- _Task statement_
Exactly the lines from the one containing "-389,7 +389,7 @@" to the last line of the records, inclusive, are to be transcribed; include no others.

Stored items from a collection
________________________
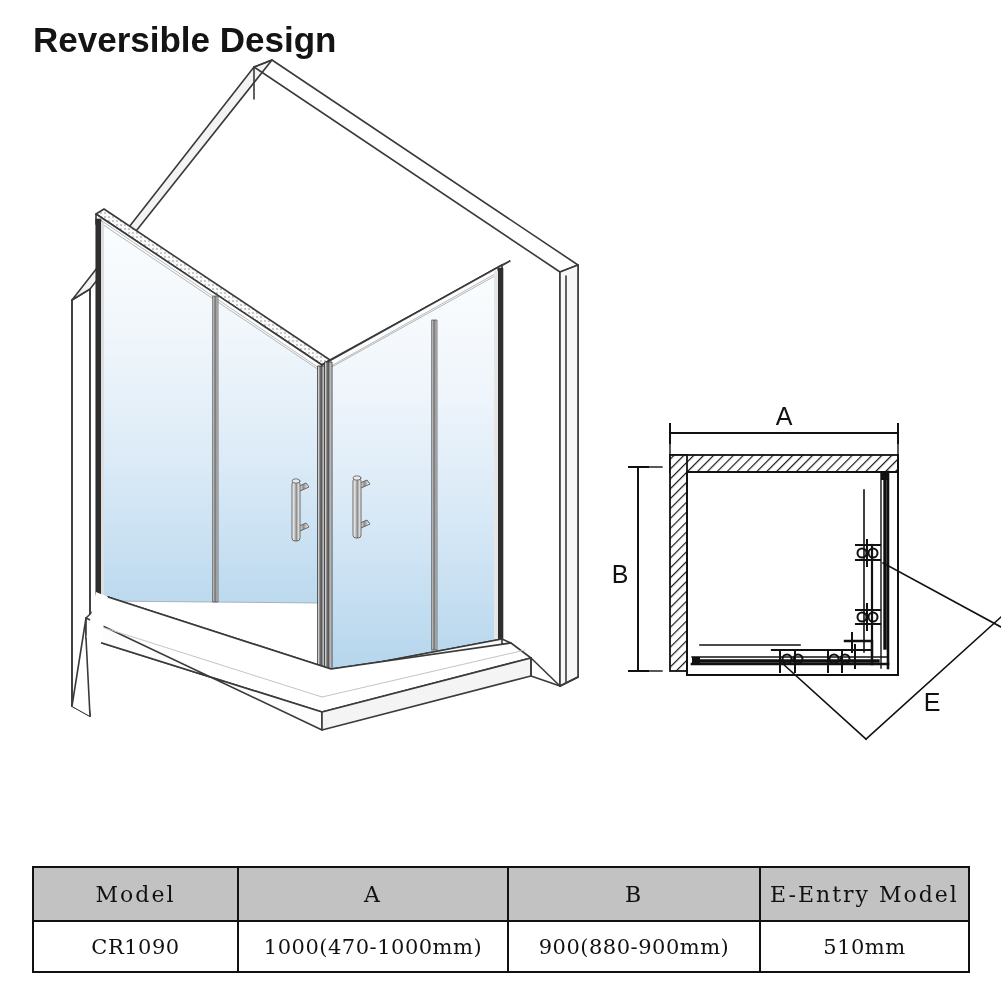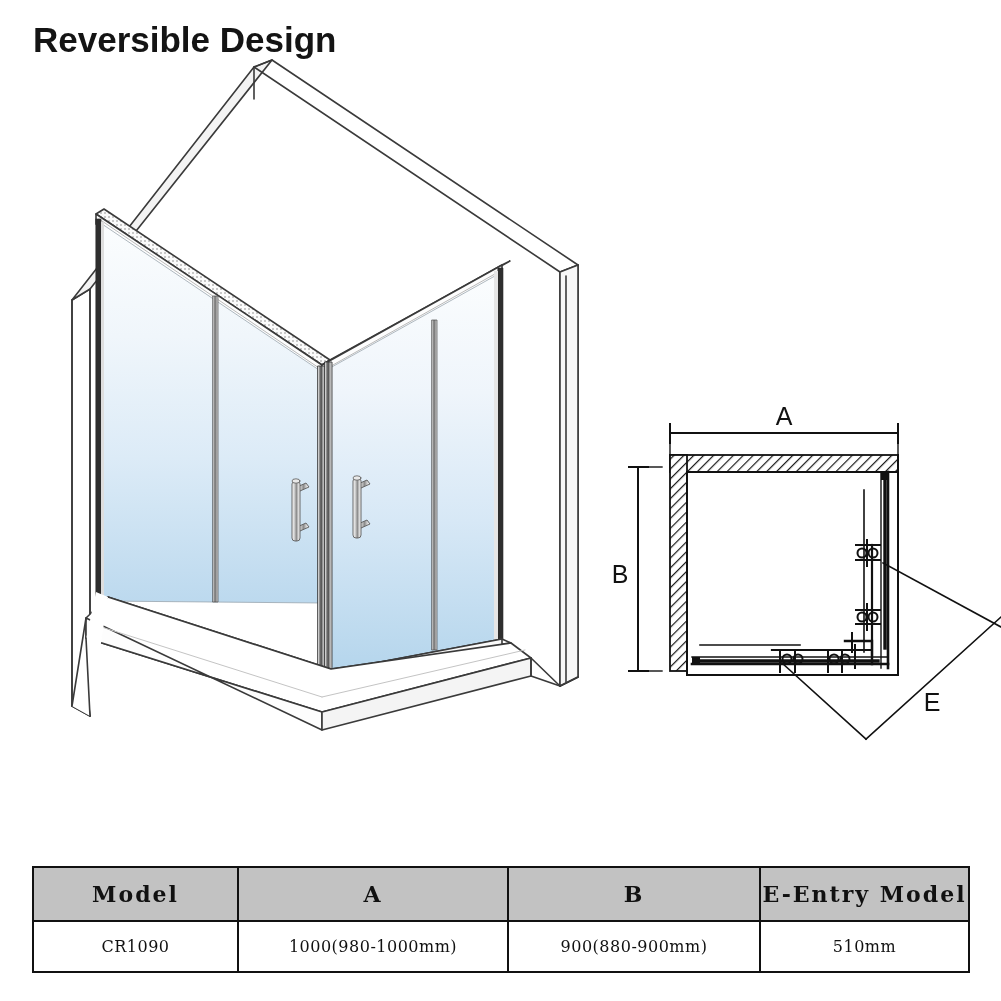--- a/index.html
+++ b/index.html
@@ -68,7 +68,6 @@
     background: #c2c2c2;
     height: 50px;
     font-size: 22px;
-    font-weight: bold;
   }
   #spec-table td {
     background: #ffffff;

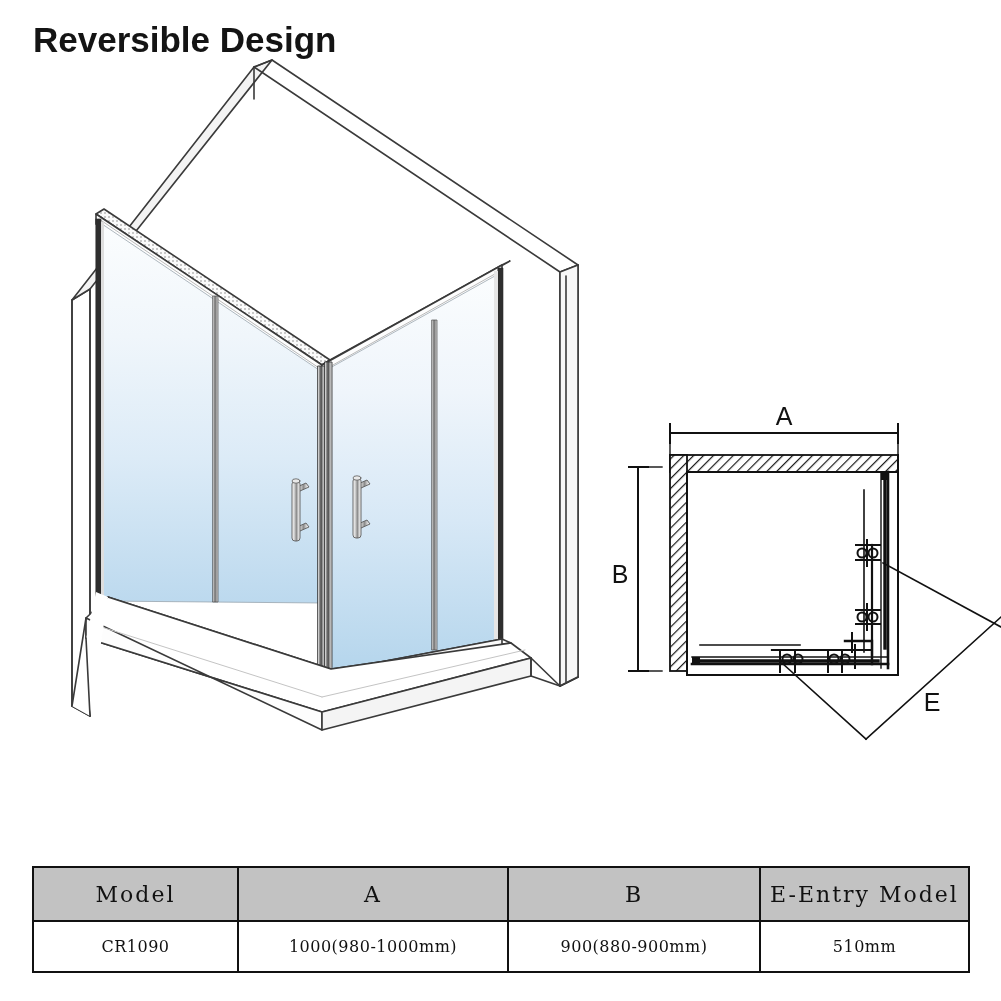--- a/index.html
+++ b/index.html
@@ -72,7 +72,7 @@
   #spec-table td {
     background: #ffffff;
     height: 47px;
-    font-size: 16px;
+    font-size: 21px;
     letter-spacing: 0.5px;
   }
 </style>

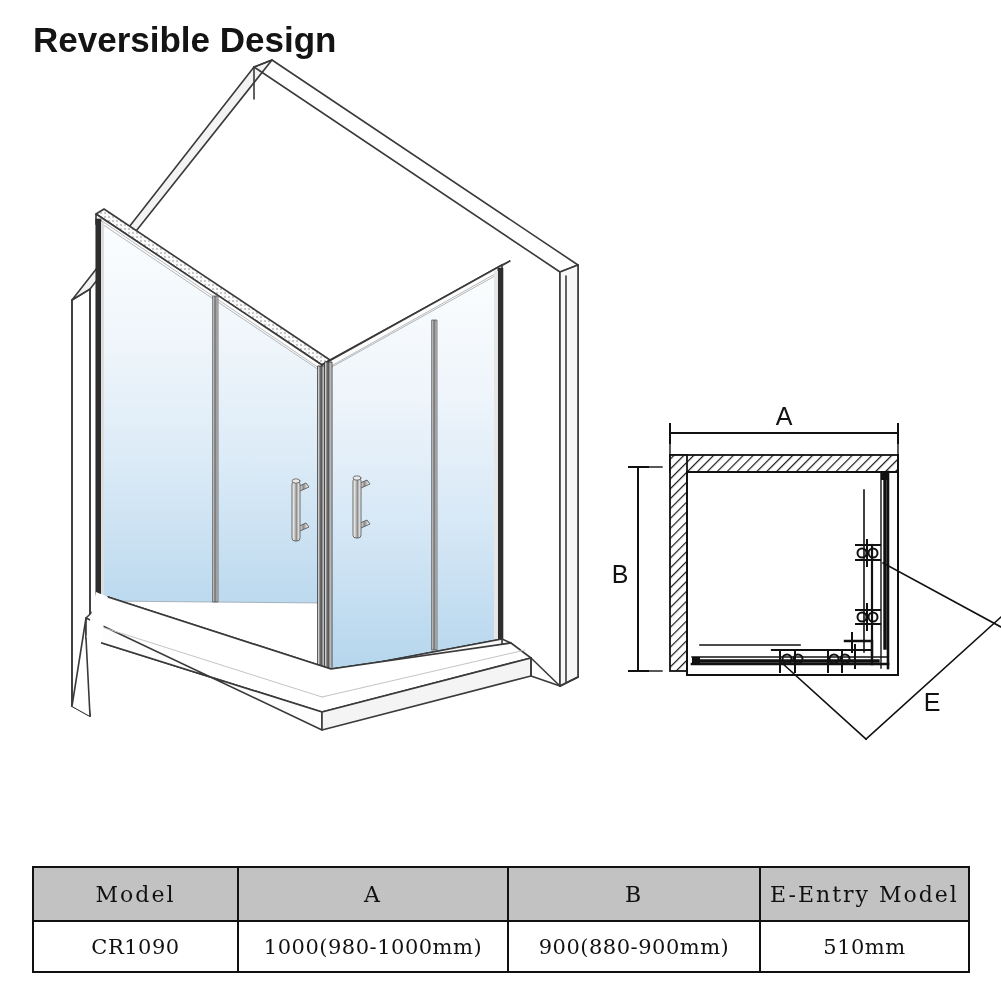--- a/index.html
+++ b/index.html
@@ -389,7 +389,7 @@
   <tbody>
     <tr>
       <td>CR1090</td>
-      <td>1000(980-1000mm)</td>
+      <td>1000(470-1000mm)</td>
       <td>900(880-900mm)</td>
       <td>510mm</td>
     </tr>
________________________
- _Your response_
@@ -389,7 +389,7 @@
   <tbody>
     <tr>
       <td>CR1090</td>
-      <td>1000(980-1000mm)</td>
+      <td>1000(470-1000mm)</td>
       <td>900(880-900mm)</td>
       <td>510mm</td>
     </tr>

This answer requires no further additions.